A partir da sua criação, o CNJ passou a ocupar, de uma forma bastante competente o seu espaço e embora seja um órgão novo — tem pouco mais de cinco anos — efetivamente começou a incomodar, sobretudo toda aqueles segmentos resistentes, conservadores, dentro da magistratura, que entendiam que o CNJ não poderia disciplinar questões que teriam de ficar em nível dos próprios Tribunais de Justiça. Houve, inclusive, uma resistência muito forte na época da discussão de sua criação, por esses mesmos setores retrógrados, e que nunca deixaram de existir, sobretudo depois que o chamado órgão de controle externo do Judiciário passou, d e uma forma efetiva, a atender aos reclamos da sociedade de se acabar com a impunidade dentro do próprio Judiciário. Agora, se vê novamente um ataque muito forte ao CNJ, principalmente depois que ele começou a punir a cúpula de muitos Tribunais de Justiça e muitos juízes no Brasil em função de corrupção, de má gestão e até de improbidade administrativa.

ConJur — Quem é o maior interessado nessa alteração do CNJ?
Ophir Cavalcante — Lamentavelmente, nessa nova composição do CNJ, na sua grande maioria influenciada pelo atual presidente do STF, ministro Cezar Peluso, que disse em seu discurso de posse, de forma clara, que iria atuar durante a sua gestão para colocar o CNJ nos eixos, já há uma proposta de se diminuir os seus poderes a partir do reconhecimento do próprio órgão de que ele não pode fazer a investigação originária de desvios éticos, administrativos, por parte de magistrados. É lamentável que esse fato esteja acontecendo e a prevalecer essa proposta do vice-presidente da Associação dos Magistrados Brasileiros (AMB) e membro do CNJ, José Lucio Munhoz — juiz indicado pelo Tribunal Superior do Trabalho (TST) — está coroada a tese daqueles que querem ver o Conselho como um apêndice do Supremo Tribunal Federal e um órgão meramente de articulação e jamais de punição dentro da justiça.

ConJur — Na sua opinião quem tem medo do CNJ?
Ophir Cavalcante — Quem tem medo do CNJ são aqueles magistrados que, efetivamente, fazem dos seus tribunais uma extensão de seus interesses privados, fazem dos seus tribunais um balcão de negócios. Diminuir o poder do CNJ interessa aqueles magistrados que não tem compromisso com a Justiça. A proposta do vice-presidente da AMB é a derrota da Justiça e da sociedade no combate à impunidade e a corrupção no Judiciário.
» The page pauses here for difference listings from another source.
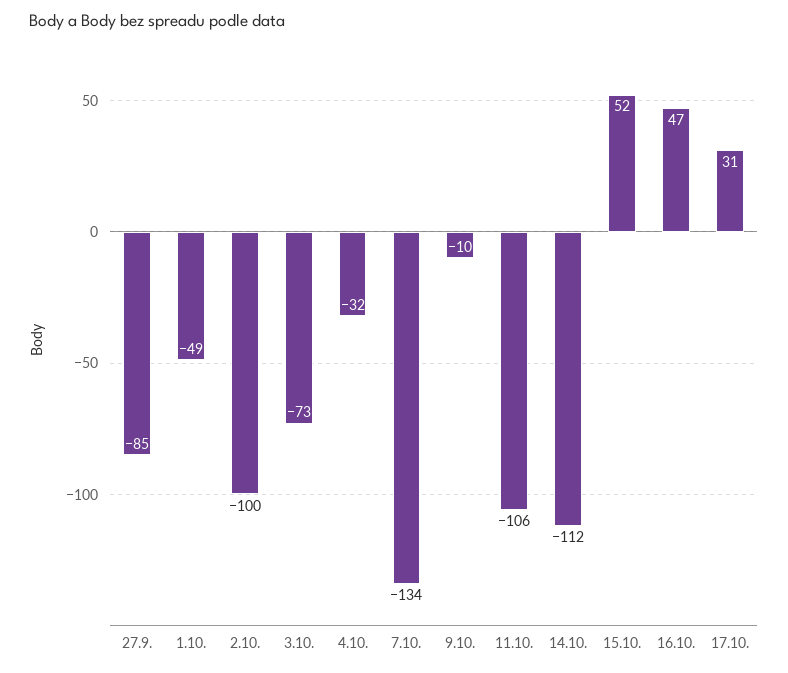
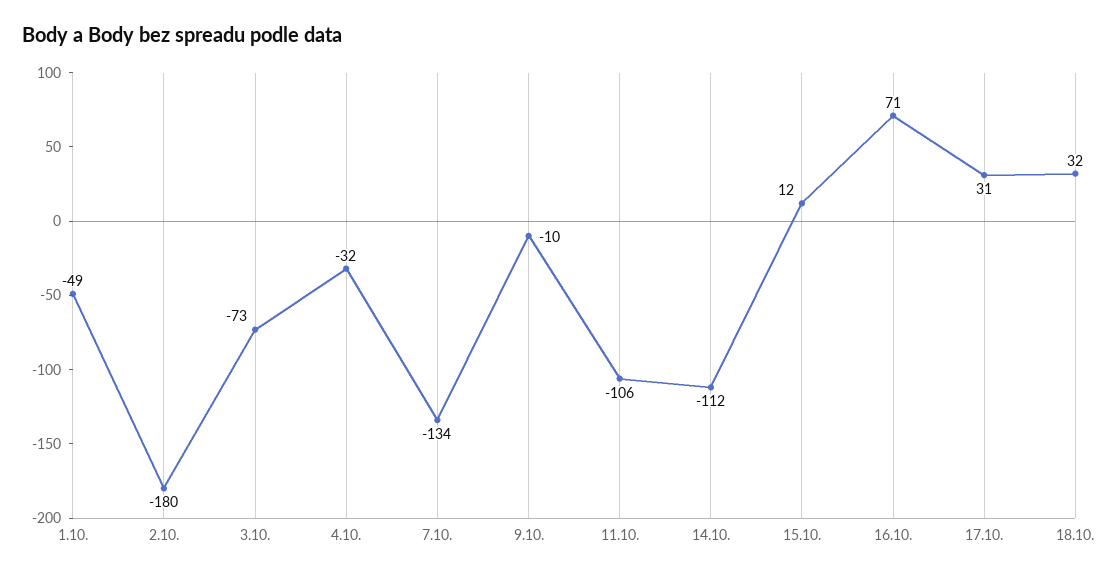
27.9.: -85 -> none
2.10.: -100 -> -180
15.10.: 52 -> 12
16.10.: 47 -> 71
18.10.: none -> 32

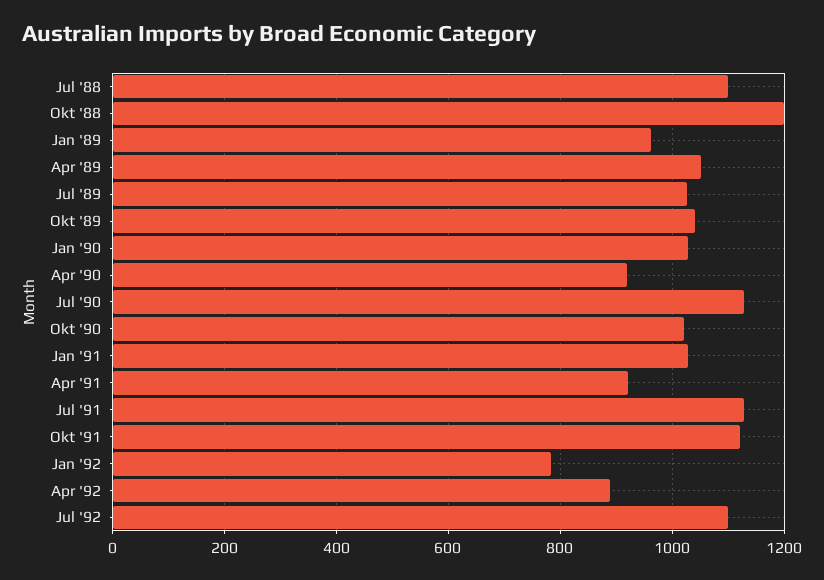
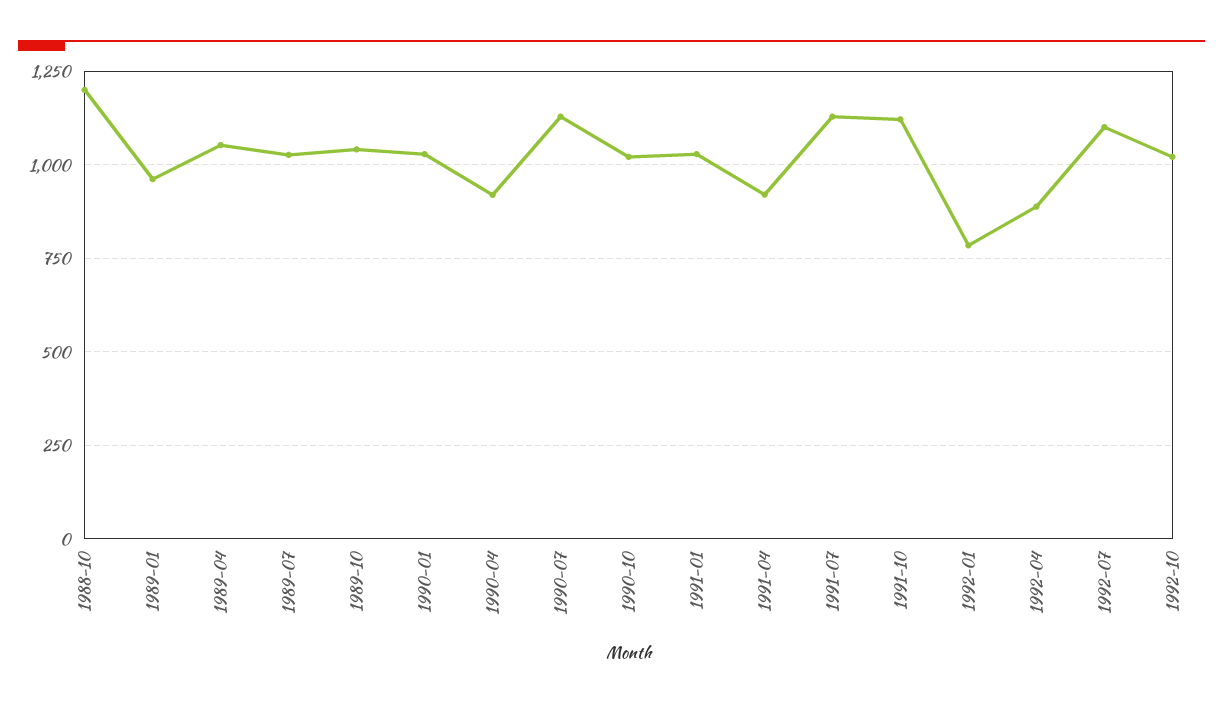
Jul '88: 1100 -> none
1992-10: none -> 1025

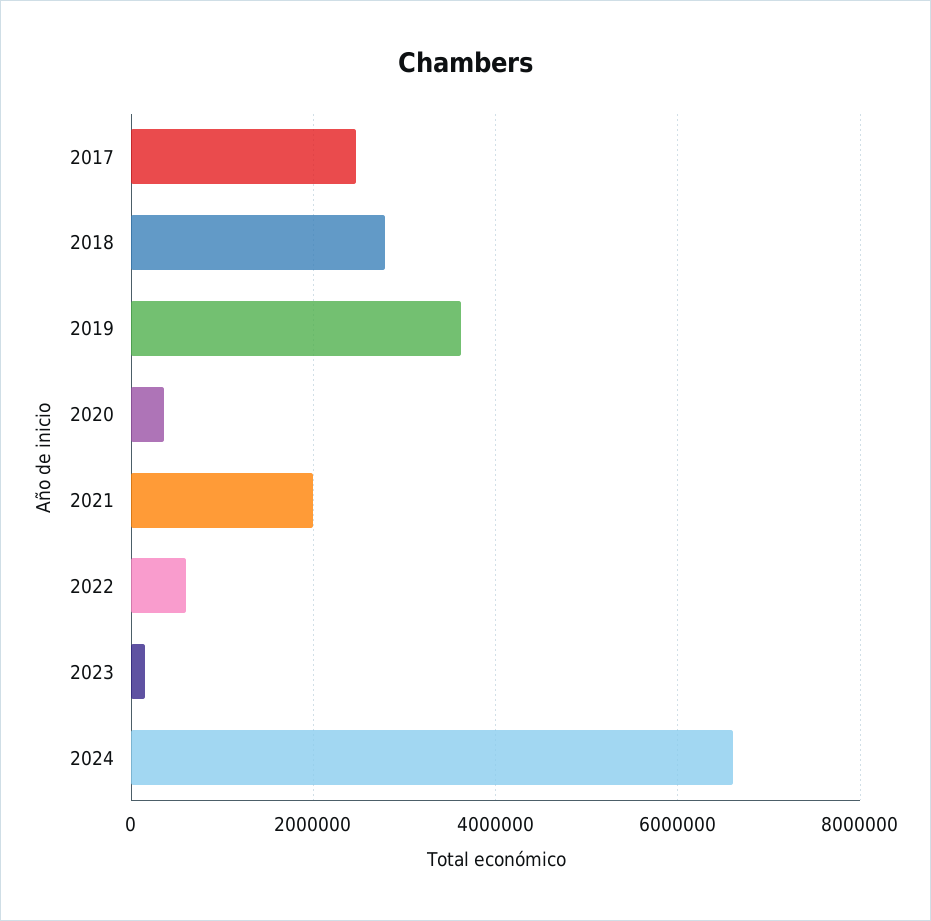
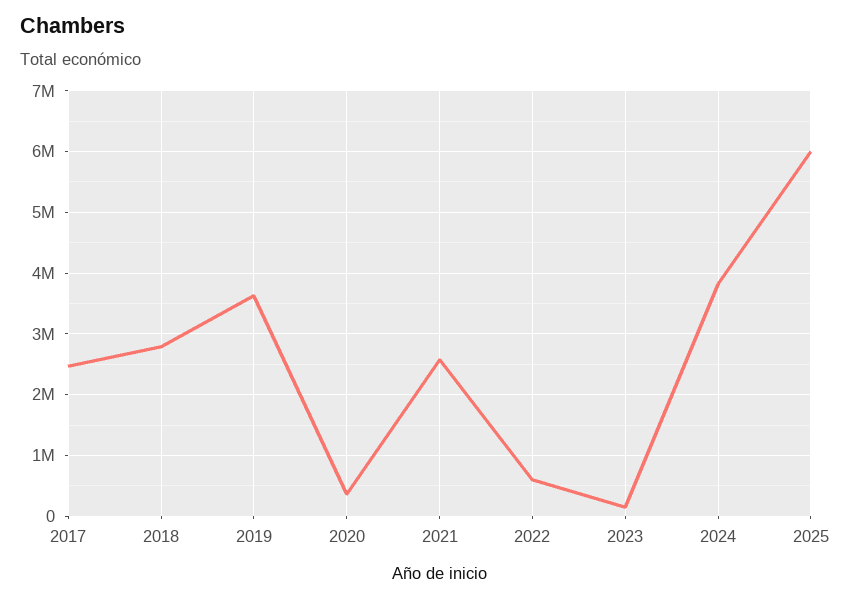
2021: 2000000 -> 2600000
2024: 6600000 -> 3800000
2025: none -> 6000000

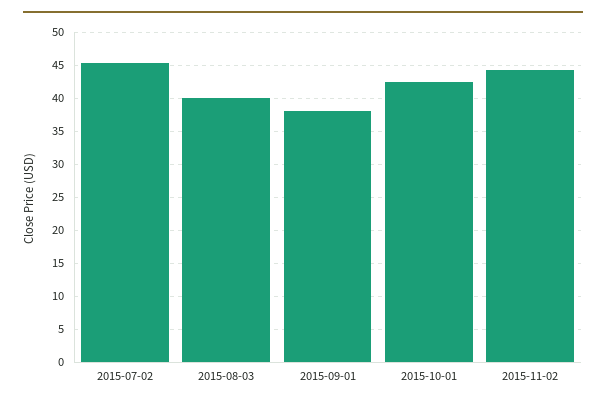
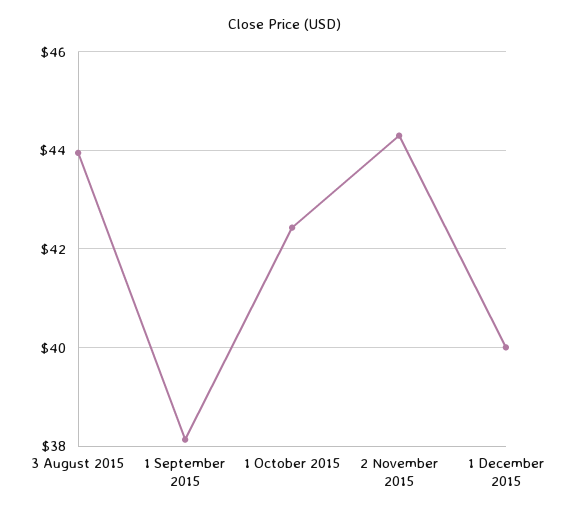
2015-07-02: 45 -> none
2015-08-03: 40 -> 44
1 December 2015: none -> 40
ConJur — Por que as Corregedorias não conseguem resolver os problemas disciplinares dentro dos Tri bunais?
Ophir Cavalcante — Lamentavelmente, as Corregedorias, historicamente, continuam até hoje a ser órgãos meramente corporativos, órgãos que efetivamente apuram para “inglês ver”, sobretudo quando se trata de infrações éticas dos próprios integrantes dos Tribunais. Elas são algumas vezes duras com os juízes de primeira instância e extremamente benevolentes com os Tribunais de Justiça. Isso é o reflexo das Corregedorias serem constituídas por iguais dentro do Tribunal, ou seja, por desembargadores ou juízes de segundo grau. Em vários lugares, inclusive, as Corregedorias não funcionam até mesmo com relação aos juízes de primeiro grau. Tem casos que as Corregedorias fazem “vista grossa” no seu compromisso de corrigir os eventuais deslizes ocorridos por parte de magistrados.